O futuro político do país está tão concentrado nos tribunais superiores quanto no Congresso, com as reformas estruturais, o que mostra bem o estágio de judicialização a que chegamos. Por isso mesmo, a ministra Cármen Lúcia, embora muito criticada, decidiu dedicar a pauta do STF de abril a temas de repercussão geral, e deixou de fora temas polêmicos como a discussão do foro privilegiado.
Com a decisão, ela não apenas favorece que o acúmulo de processos se reduza, já que com a repercussão geral cerca de 100 mil processos são resolvidos automaticamente, ajudando a agilizar as decisões, como evita que o STF se intrometa em assunto que está sendo debatido no Congresso.
O caso que suscitaria uma decisão do Supremo sobre esse tema central da política brasileira hoje trata do atual prefeito de Cabo Frio, no Rio de Janeiro, Marcos da Rocha Mendes, que foi empossado como suplente do deputado cassado Eduardo Cunha, mas renunciou para assumir o cargo.
O prefeito responde a uma ação penal no STF por suposta compra de votos, mas, em função da posse, o processo deve ser remetido para a Justiça de Rio. O ministro Luís Roberto Barroso liberou o caso para julgamento pelo plenário, e em seu despacho, diz que os detentores de foro privilegiado somente devem responder a processos criminais no STF se os fatos imputados a eles ocorrerem durante o mandato.
No caso de fatos que ocorreram antes do mandato, a competência para julgamento seria da Primeira Instância da Justiça.

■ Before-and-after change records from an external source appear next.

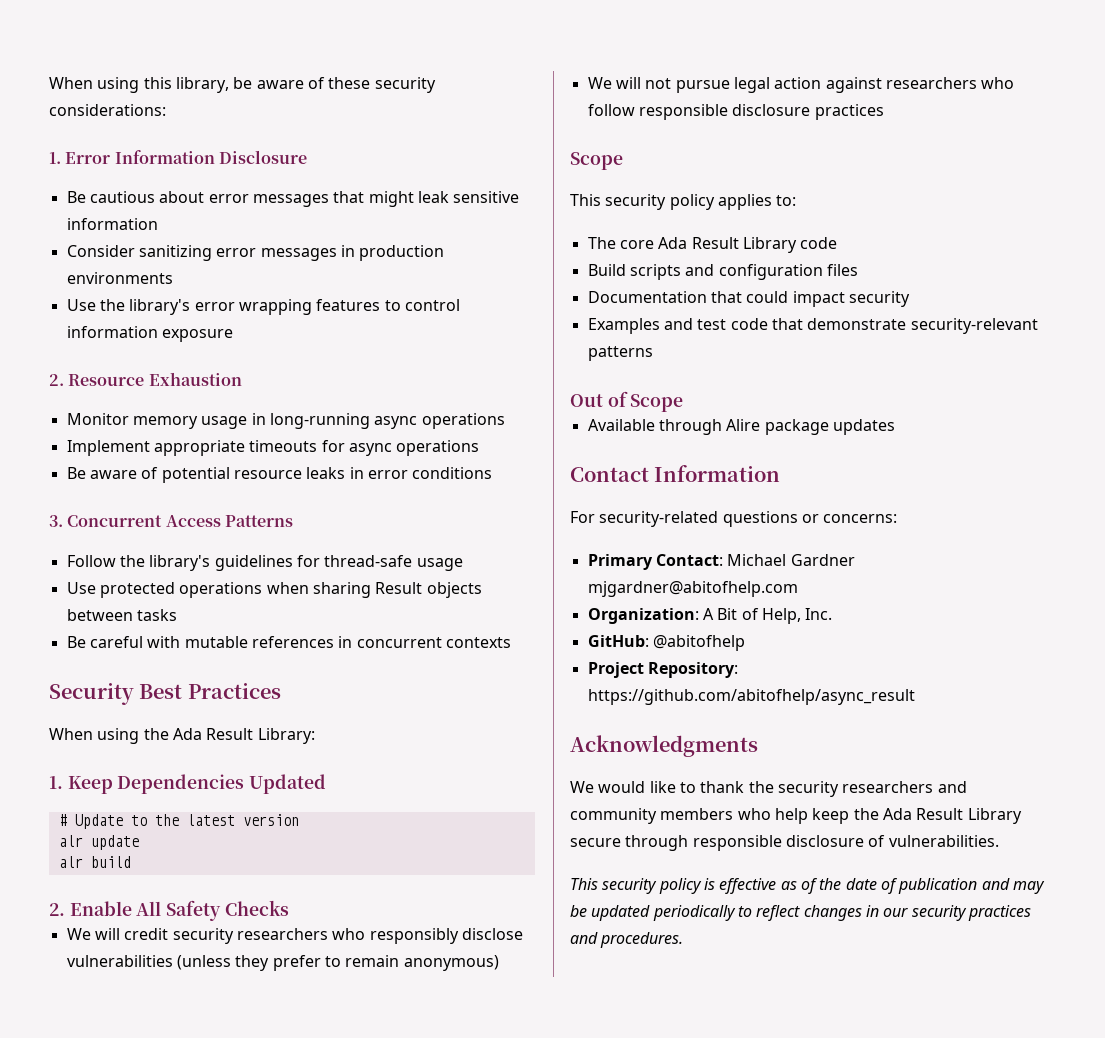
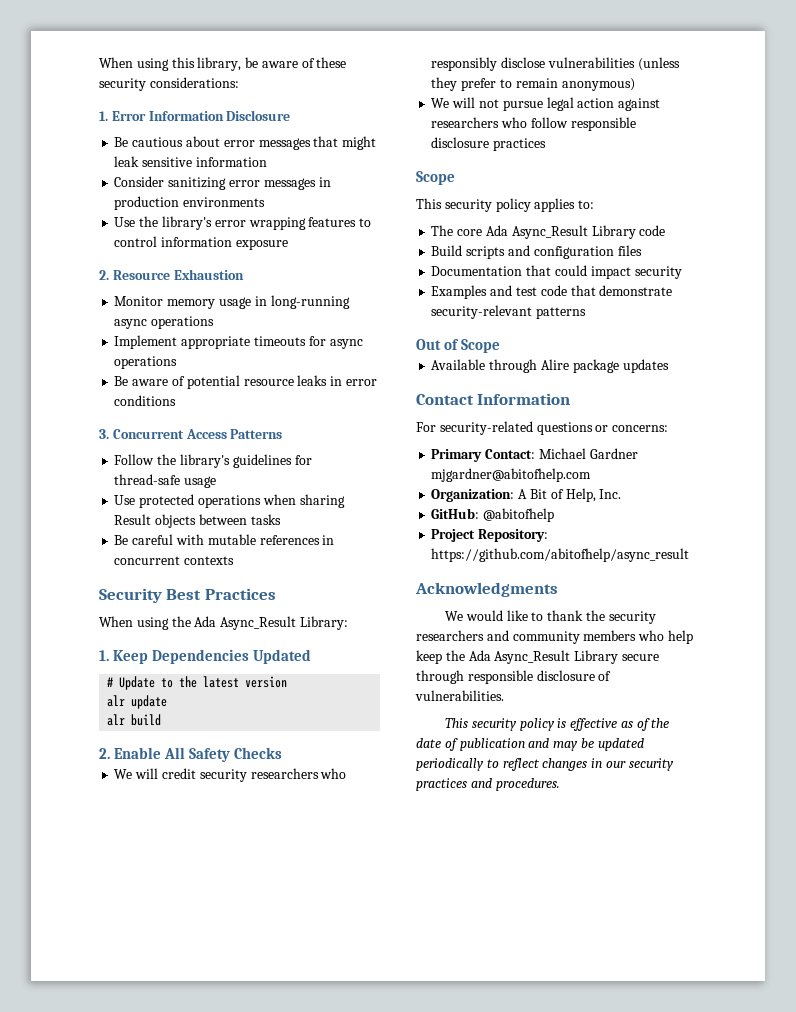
- When using the Ada Result Library:
+ When using the Ada Async_Result Library:
- The core Ada Result Library code
+ The core Ada Async_Result Library code
- We would like to thank the security researchers and community members who help keep the Ada Result Library secure through responsible disclosure of vulnerabilities.
+ We would like to thank the security researchers and community members who help keep the Ada Async_Result Library secure through responsible disclosure of vulnerabilities.

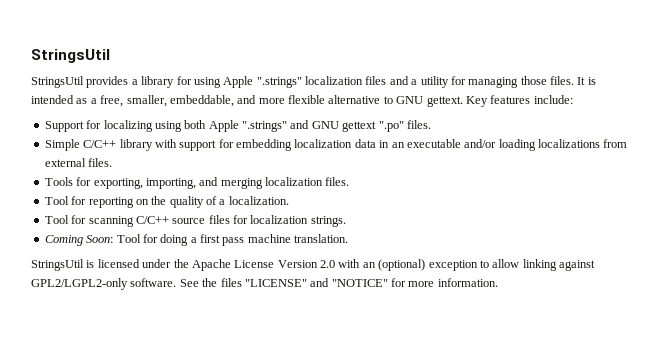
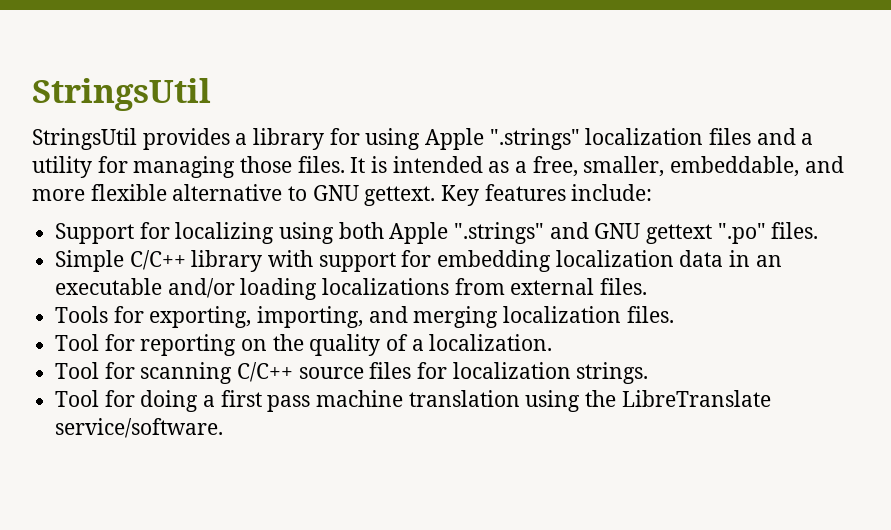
- Coming Soon: Tool for doing a first pass machine translation.
- StringsUtil is licensed under the Apache License Version 2.0 with an (optional) exception to allow linking against GPL2/LGPL2-only software. See the files "LICENSE" and "NOTICE" for more information.
+ Tool for doing a first pass machine translation using the LibreTranslate service/software.

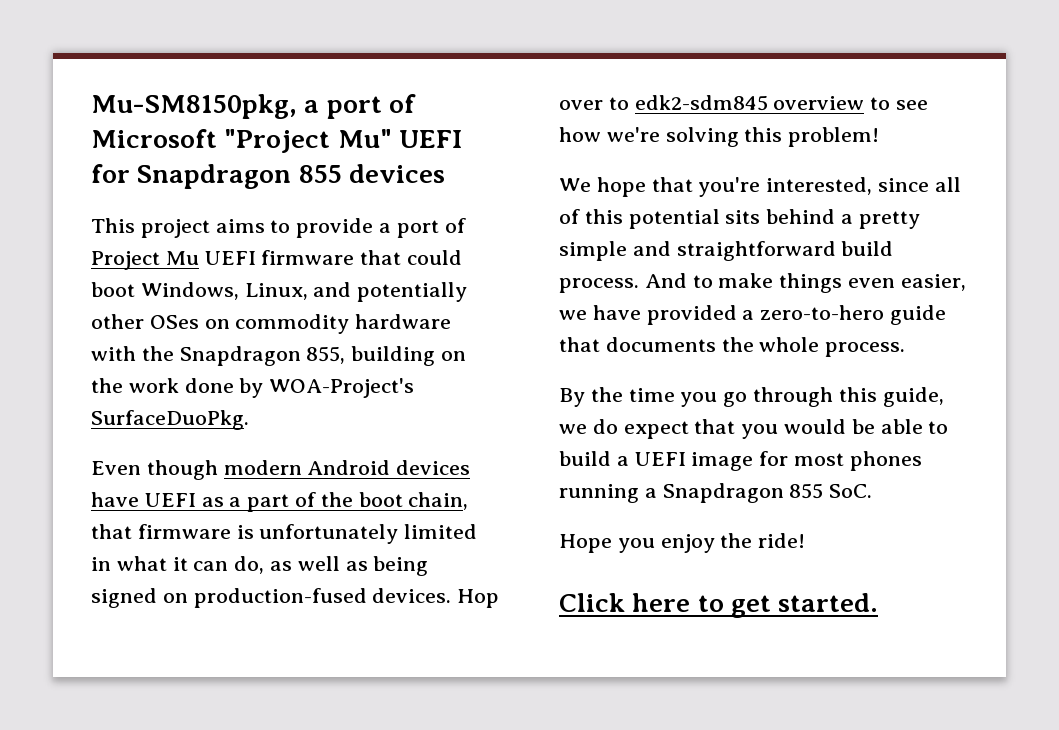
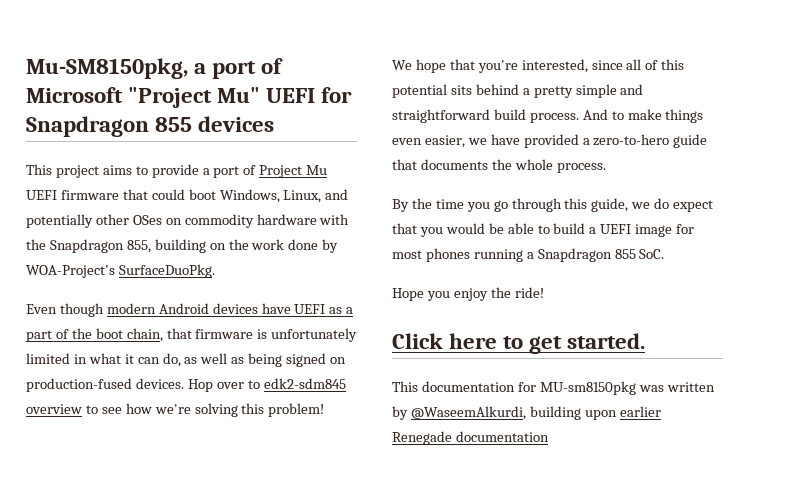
+ This documentation for MU-sm8150pkg was written by @WaseemAlkurdi, building upon earlier Renegade documentation

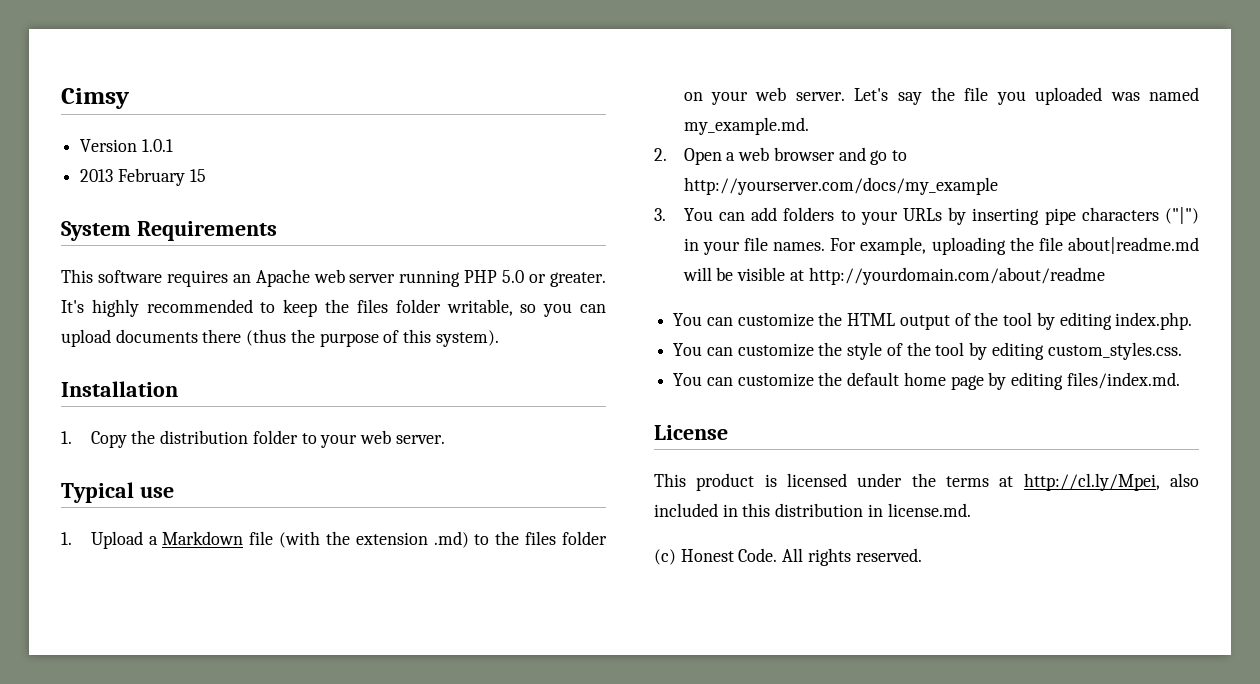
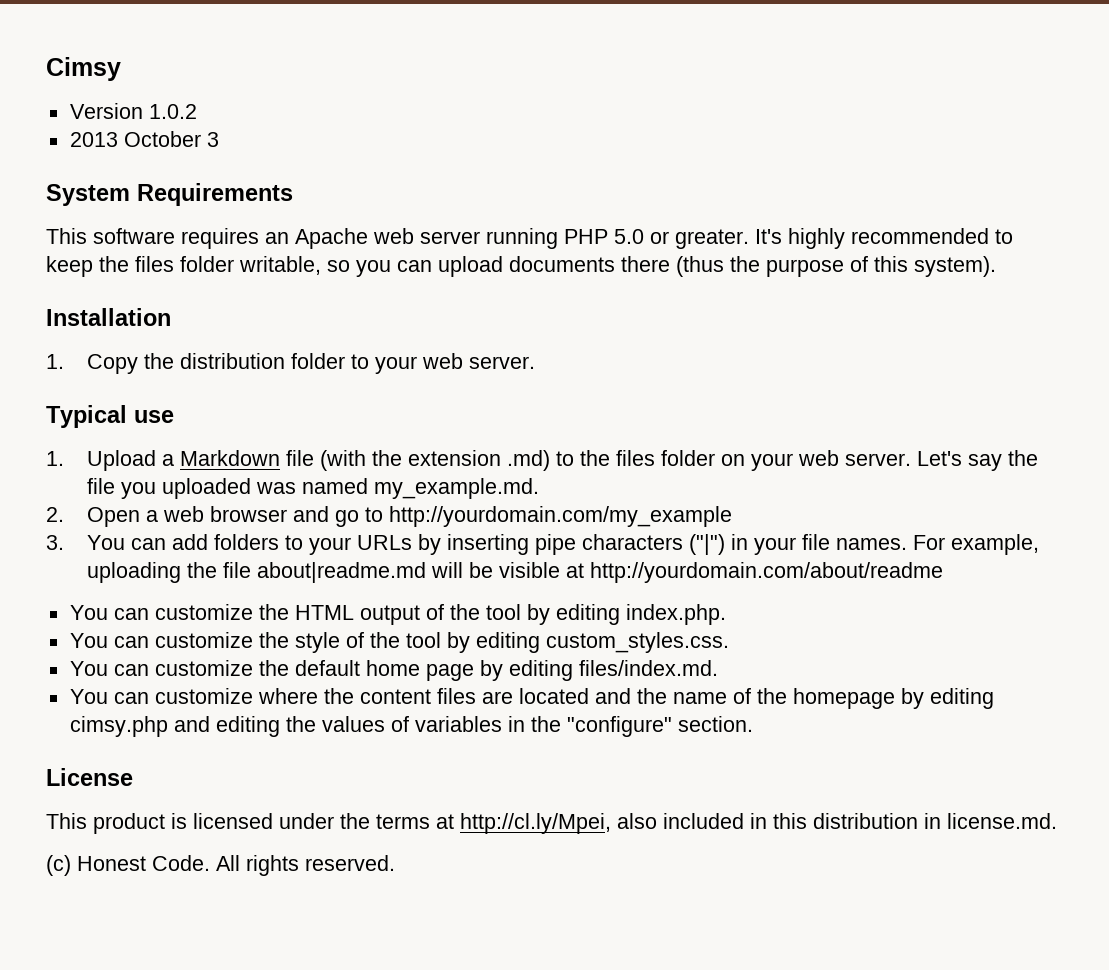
- Version 1.0.1
+ Version 1.0.2
- 2013 February 15
+ 2013 October 3
- 2. Open a web browser and go to http://yourserver.com/docs/my_example
+ 2. Open a web browser and go to http://yourdomain.com/my_example
+ You can customize where the content files are located and the name of the homepage by editing cimsy.php and editing the values of variables in the "configure" section.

A presidente Carmem Lucia teve também o cuidado de não criar embaraços para o ministro Luis Facchin, que já anunciou que dedicará o mês de abril para analisar os processos da Operação Lava Jato relacionados às delações premiadas da empreiteira Odebrecht.
Uma decisão do STF a esta altura daria chance para que os advogados de defesa dos acusados tentassem anular as decisões de Facchin, e ele mesmo ficaria inseguro para julgar antes que o plenário chegasse a uma votação final.
No mesmo momento político tenso, o Tribunal Superior Eleitoral (TSE) começa a julgar o processo de cassação da chapa Dilma/Temer. Na terça-feira, 4 de abril, serão duas sessões, uma às 9 horas e outra às 19 horas. No dia seguinte, uma sessão às 19 horas e na quinta-feira outra às 9 horas. Teoricamente essas sessões seriam suficientes para uma definição rápida do caso, só que não.
O julgamento começa com o relator Herman Benjamin lendo um resumo com as diligências, os depoimentos, enfim todas providências tomadas na fase de instrução. Em seguida, os advogados de acusação e de defesa subirão à tribuna. Depois, falará o representante do Ministério Público Eleitoral.
O voto do relator deveria ser dado na sequência, mas existe a possibilidade de que defesa e acusação levantem questões que já estão colocadas nas declarações pela imprensa: pedem a ampliação do prazo para que tomem conhecimento do conteúdo dos documentos enviados nos últimos dias pelo juiz federal Sérgio Moro, pela Polícia Federal e pelo Ministério Público.
Eles se referem aos depoimentos de Marcelo Odebrecht e diversos ex-executivos da empreiteira, e não apenas seu conteúdo. Também os documentos enviados por Moro com planilhas, demonstrações de horários de encontros e depósitos que comprovam os depoimentos não foram apresentados aos advogados de defesa e acusação em tempo hábil, alegam.
Houve a tentativa de um acordo com o relator Herman Benjamim para que ele desse mais alguns dias para os advogados, mas ele não acatou o pedido. Se, no entanto, o plenário do TSE acatá-lo, o julgamento será suspenso.
Outro obstáculo será um pedido de vista, provavelmente do ministro Napoleão Nunes Maia, que já comentou que ainda não conseguiu ler as mil páginas do relatório do ministro Herman Benjamim. Como ele é o primeiro ministro a votar depois do relator, provavelmente o julgamento parará em suas mãos.
No meio disso tudo, há os feriados da Semana Santa, uma viagem do presidente do TSE Gilmar Mendes ao exterior e dois ministros que encerram seus mandatos entre abril e maio. Muita coisa ainda vai acontecer antes que o TSE dê sua decisão final.
O ritmo da Justiça é diferente do da ansiedade da sociedade.